On January 20, a year after the inauguration of this great president, the S&P 500 stood at 117, 11% lower. Just saying.
8 April 2025 tax drain
Over the last years, the US stock market has become highly dependent on the domestic fiscal spending cycle. This is most visible in how it reacts to the annual fiscal drain in April when tax payments are due. During that month, the US government extracts several hundred billion dollars from the domestic private sector.
This tax drain depends on the stock market performance of the prior year. The more capital gains there are, the more people will owe in taxes a year later. The regression below plots only the last few data points. As you can see, 90% of the April performance of each year can statistically be explained by the fiscal impulse in that month.
2024 is not over yet. But it is currently shaping up to become the best stock market year in this century.

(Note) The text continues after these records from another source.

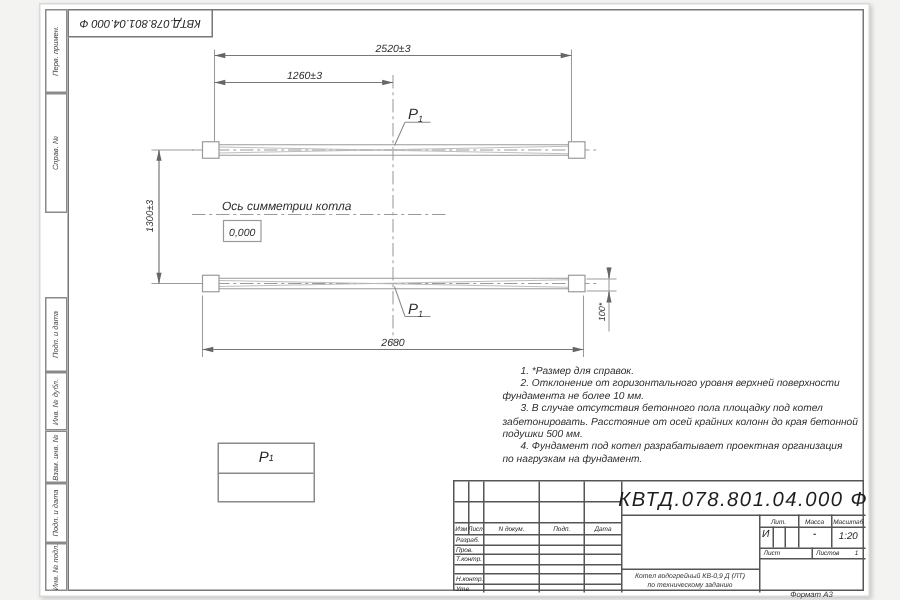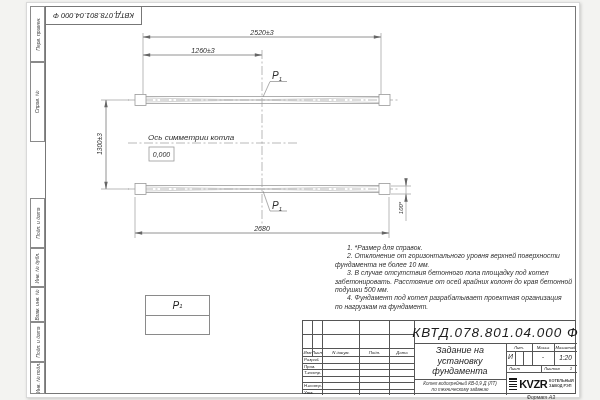--- a/index.html
+++ b/index.html
@@ -202,25 +202,20 @@
 
     <div class="cell tbl" style="left:1px;top:36px;width:18px;">Разраб.</div>
     <div class="cell tbl" style="left:1px;top:42.5px;width:18px;">Пров.</div>
     <div class="cell tbl" style="left:1px;top:49px;width:18px;">Т.контр.</div>
     <div class="cell tbl" style="left:1px;top:55.5px;width:18px;"></div>
     <div class="cell tbl" style="left:1px;top:62px;width:18px;">Н.контр.</div>
     <div class="cell tbl" style="left:1px;top:68.5px;width:18px;">Утв.</div>
 
     <div class="docnum">КВТД.078.801.04.000  Ф</div>
 
-    <div class="ttl">
-      <div>Задание на</div>
-      <div>установку</div>
-      <div>фундамента</div>
-    </div>
 
     <div class="prod">
       <div>Котел водогрейный КВ-0,9 Д (ЛТ)</div>
       <div>по техническому заданию</div>
     </div>
 
     <div class="hl" style="left:203px;top:30px;width:71px;"></div>
     <div class="hl" style="left:203px;top:44px;width:71px;"></div>
     <div class="hl" style="left:203px;top:51px;width:71px;"></div>
     <div class="vl" style="left:229px;top:22px;height:22px;"></div>
@@ -231,23 +226,15 @@
     <div class="cell tbl" style="left:203px;top:23.5px;width:26px;text-align:center;">Лит.</div>
     <div class="cell tbl" style="left:229px;top:23.5px;width:22px;text-align:center;">Масса</div>
     <div class="cell tbl" style="left:251px;top:23.5px;width:23px;text-align:center;">Масштаб</div>
     <div class="cell it" style="left:203px;top:32px;width:9px;text-align:center;font-size:7px;">И</div>
     <div class="cell it" style="left:229px;top:32px;width:22px;text-align:center;font-size:7px;">-</div>
     <div class="cell it" style="left:251px;top:32.5px;width:23px;text-align:center;font-size:6.5px;">1:20</div>
     <div class="cell tbl" style="left:206px;top:45px;width:30px;">Лист</div>
     <div class="cell tbl" style="left:241px;top:45px;width:20px;">Листов</div>
     <div class="cell tbl" style="left:264px;top:45px;width:8px;text-align:center;">1</div>
 
-    <div class="logo-row">
-      <span class="logo-bars"></span>
-      <span class="logo-txt">KVZR</span>
-      <span class="logo-cap">
-        <div>КОТЕЛЬНЫЙ</div>
-        <div>ЗАВОД РЭП</div>
-      </span>
-    </div>
   </div>
   <div class="fmt">Формат А3</div>
 </div>
 
 </body></html>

The tax drain in April will likely be huge. And it may serve as a suitable catalyst for a correction.
9 Valuation
The two charts below plot the performance of the S&P 500 and its equal-weighted version against 2025 and 2026 earnings estimates.
In my opinion, there are two observations to make here:
Valuation levels have become quite stretched. Based on 2025 earnings estimates, the S&P 500 is now trading at 22x, easily 30% above historical benchmarks. The equal-weighted S&P 500 trades at 18x, not cheap either.

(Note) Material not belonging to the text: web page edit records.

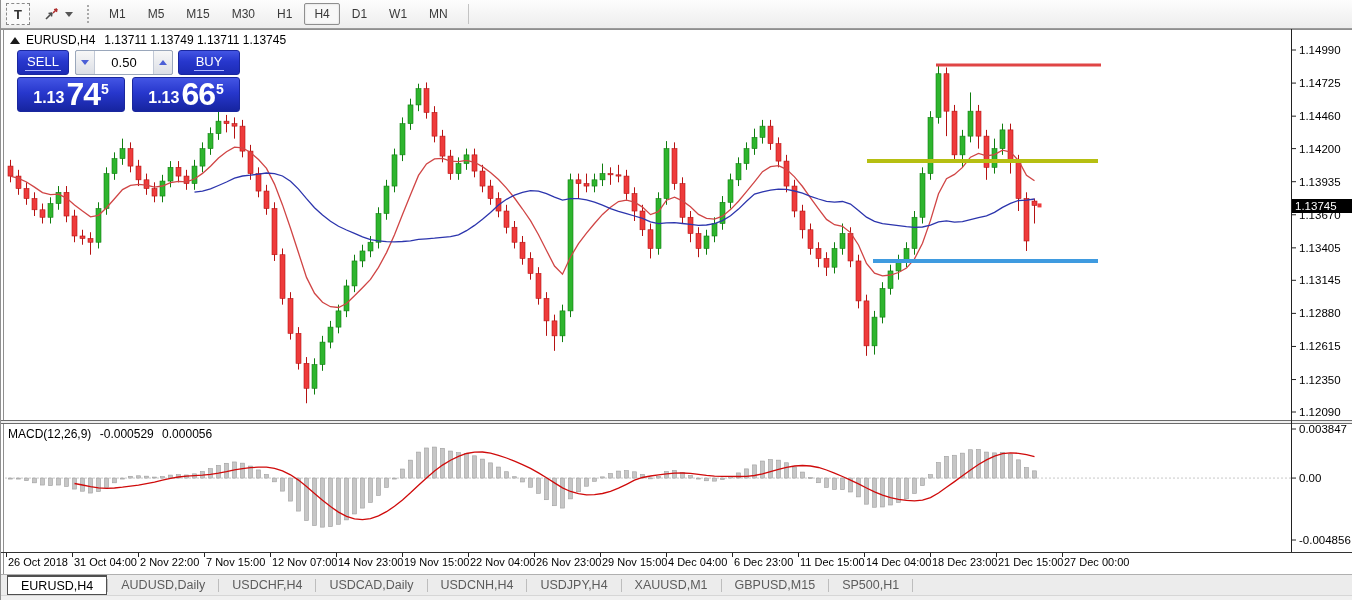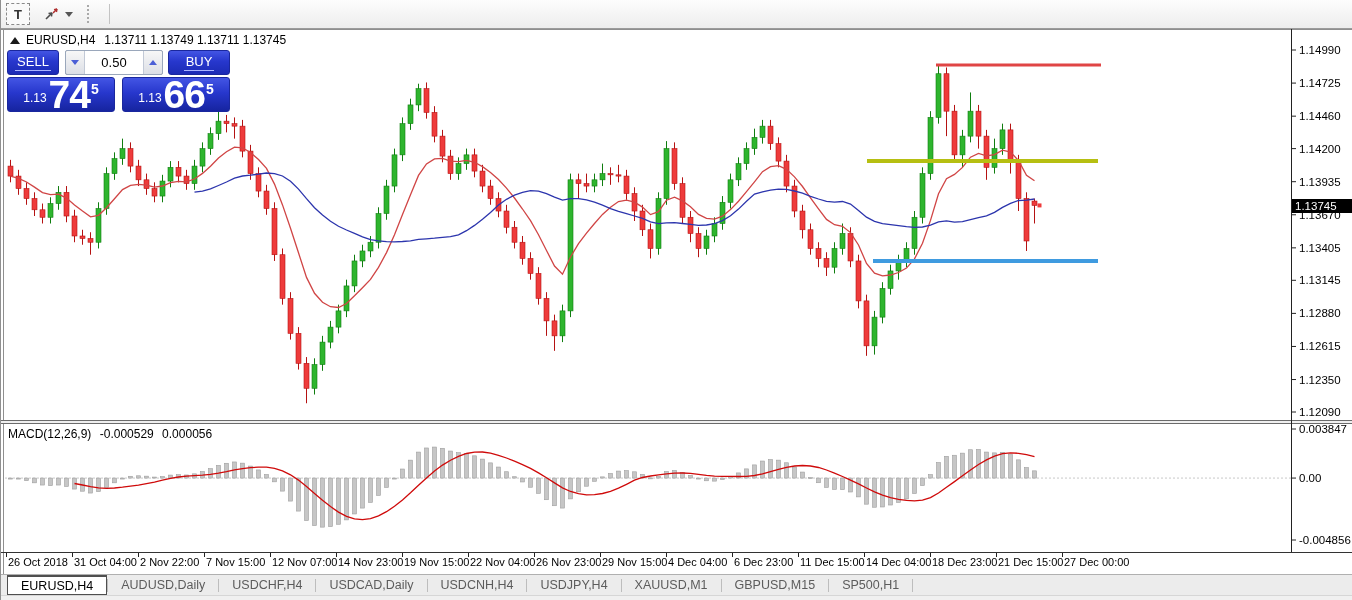--- a/index.html
+++ b/index.html
@@ -24,40 +24,40 @@
   .tfbtn.active { background:#f8f8f8; border:1px solid #8f8f8f; box-shadow:inset 0 0 2px #cfcfcf; }
   .tb-sep { width:1px; height:20px; background:#c3c3c3; margin-left:10px; }
 
   
   #chart-title { position:absolute; left:9px; top:33px; font-size:12px; color:#000; display:flex; align-items:center; z-index:4; }
   #collapse-tri { width:0; height:0; border-left:5px solid transparent; border-right:5px solid transparent;
     border-bottom:7px solid #1a1a1a; margin-right:6px; }
   #chart-title .ohlc { margin-left:9px;text-align:right; }
 
   
-  #trade-panel { position:absolute; left:6px; top:50px; width:223px; z-index:5; font-family:"Liberation Sans",sans-serif; }
+  #trade-panel { position:absolute; left:16px; top:50px; width:223px; z-index:5; font-family:"Liberation Sans",sans-serif; }
   #tp-row1 { display:flex; height:25px; }
   .tp-btn { color:#fff; font-size:13px; display:flex; align-items:center; justify-content:center;
     background:linear-gradient(180deg,#4355e4 0%,#2737cd 45%,#1c2bb5 100%); border:1px solid #1a279e; border-radius:3px; }
   #sell-btn { width:52px; }
   #buy-btn  { width:62px; margin-left:auto; }
   #sell-btn .lbl, #buy-btn .lbl { border-bottom:1px solid #aab4ff; padding:0 2px 1px; }
   #vol-group { display:flex; margin-left:6px; height:25px; border:1px solid #9aa7bb; background:#737373; border-radius:2px; overflow:hidden; }
   .vol-btn { width:19px; display:flex; align-items:center; justify-content:center;
     background:linear-gradient(180deg,#f7f7f7,#dcdfe6); border-right:1px solid #c2c9d6; }
   .vol-btn:last-child { border-right:none; border-left:1px solid #c2c9d6; }
   .tri-down { width:0; height:0; border-left:4px solid transparent; border-right:4px solid transparent; border-top:5px solid #4b5fd6; }
   .tri-up   { width:0; height:0; border-left:4px solid transparent; border-right:4px solid transparent; border-bottom:5px solid #4b5fd6; }
   #vol-value { width:58px; display:flex; align-items:center; justify-content:center; font-size:13px; color:#000; background:#fff; }
   #tp-row2 { display:flex; margin-top:2px; height:35px; }
   .price-box { width:108px; color:#fff; display:flex; align-items:flex-end; justify-content:center; padding-bottom:2px;
     background:linear-gradient(180deg,#4355e4 0%,#2737cd 45%,#16249f 100%); border:1px solid #1a279e; border-radius:3px; }
   .price-box + .price-box { margin-left:7px; }
-  .pb-prefix { font-size:12px; font-weight:normal; margin-right:2px; line-height:22px; }
-  .pb-big { font-size:39px; font-weight:600; line-height:29px; letter-spacing:-1px; }
+  .pb-prefix { font-size:16px; font-weight:bold; margin-right:2px; line-height:22px; }
+  .pb-big { font-size:32px; font-weight:600; line-height:29px; letter-spacing:-1px; }
   .pb-sup { font-size:14px; font-weight:bold; position:relative; top:-12px; margin-left:1px; }
 
   
   #macd-label { position:absolute; left:7px; top:427px; font-size:12px; color:#000; z-index:4; }
   #macd-label span { margin-right:5px;margin-top:20px; }
 
   
   #price-badge { position:absolute; left:1291px; top:199px; width:67px; height:14px; background:#000; color:#fff;
     font-size:11.5px; display:flex; align-items:center; padding-left:3px; z-index:4; }
 
@@ -84,20 +84,31 @@
     <div class="tool-btn arrows-btn">
       <svg width="17" height="16" viewBox="0 0 17 16" style="position:static">
         <path d="M3 13 L9 7" stroke="#4a4a4a" stroke-width="1.6" fill="none"></path>
         <path d="M9 7 L5.5 7.5 M9 7 L8.5 10.5" stroke="#4a4a4a" stroke-width="1.4" fill="none"></path>
         <path d="M14 3 L10 7" stroke="#b03030" stroke-width="1.6" fill="none"></path>
         <path d="M14 3 L13.4 6 M14 3 L11 3.6" stroke="#b03030" stroke-width="1.4" fill="none"></path>
       </svg>
       <span class="caret-down"></span>
     </div>
     <div class="drag-handle"></div>
+    <div id="tf-group">
+        <div class="tfbtn">M1</div>
+        <div class="tfbtn">M5</div>
+        <div class="tfbtn">M15</div>
+        <div class="tfbtn">M30</div>
+        <div class="tfbtn">H1</div>
+        <div class="tfbtn active">H4</div>
+        <div class="tfbtn">D1</div>
+        <div class="tfbtn">W1</div>
+        <div class="tfbtn">MN</div>
+      </div>
     <div class="tb-sep"></div>
   </div>
 
   <svg id="chart-svg" width="1352" height="574">
       <rect x="0" y="29" width="1352" height="545" fill="#ffffff"></rect>
       <line x1="0" y1="29.5" x2="1352" y2="29.5" stroke="#8f8f8f" shape-rendering="crispEdges"></line>
       <line x1="2.5" y1="29" x2="2.5" y2="574" stroke="#8f8f8f" shape-rendering="crispEdges"></line>
       <g>
         <line x1="9.5" y1="159.84827586206828" x2="9.5" y2="182.31724137931002" stroke="#b51212" stroke-width="1"></line>
         <rect x="7" y="166.08965517241245" width="5" height="9.986206896553426" fill="#ee3b3b" stroke="#b51212" stroke-width="0.6"></rect>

S&P 500 earnings expectations for 2025 have been trending down for the last couple of months. And these estimates are way below 2022 levels. For the equal-weighted S&P 500, both 2025 and 2026 estimates have been trending down. Analysts are not expecting much in terms of earnings momentum in the near-term. Markets are nevertheless marching on, presumably looking past near-term challenges. The promises from Trump’s tax cuts and deregulation are lifting the terminal value. I believe it to be highly unlikely that this ‘longtermism’ won’t get challenged at some point next year.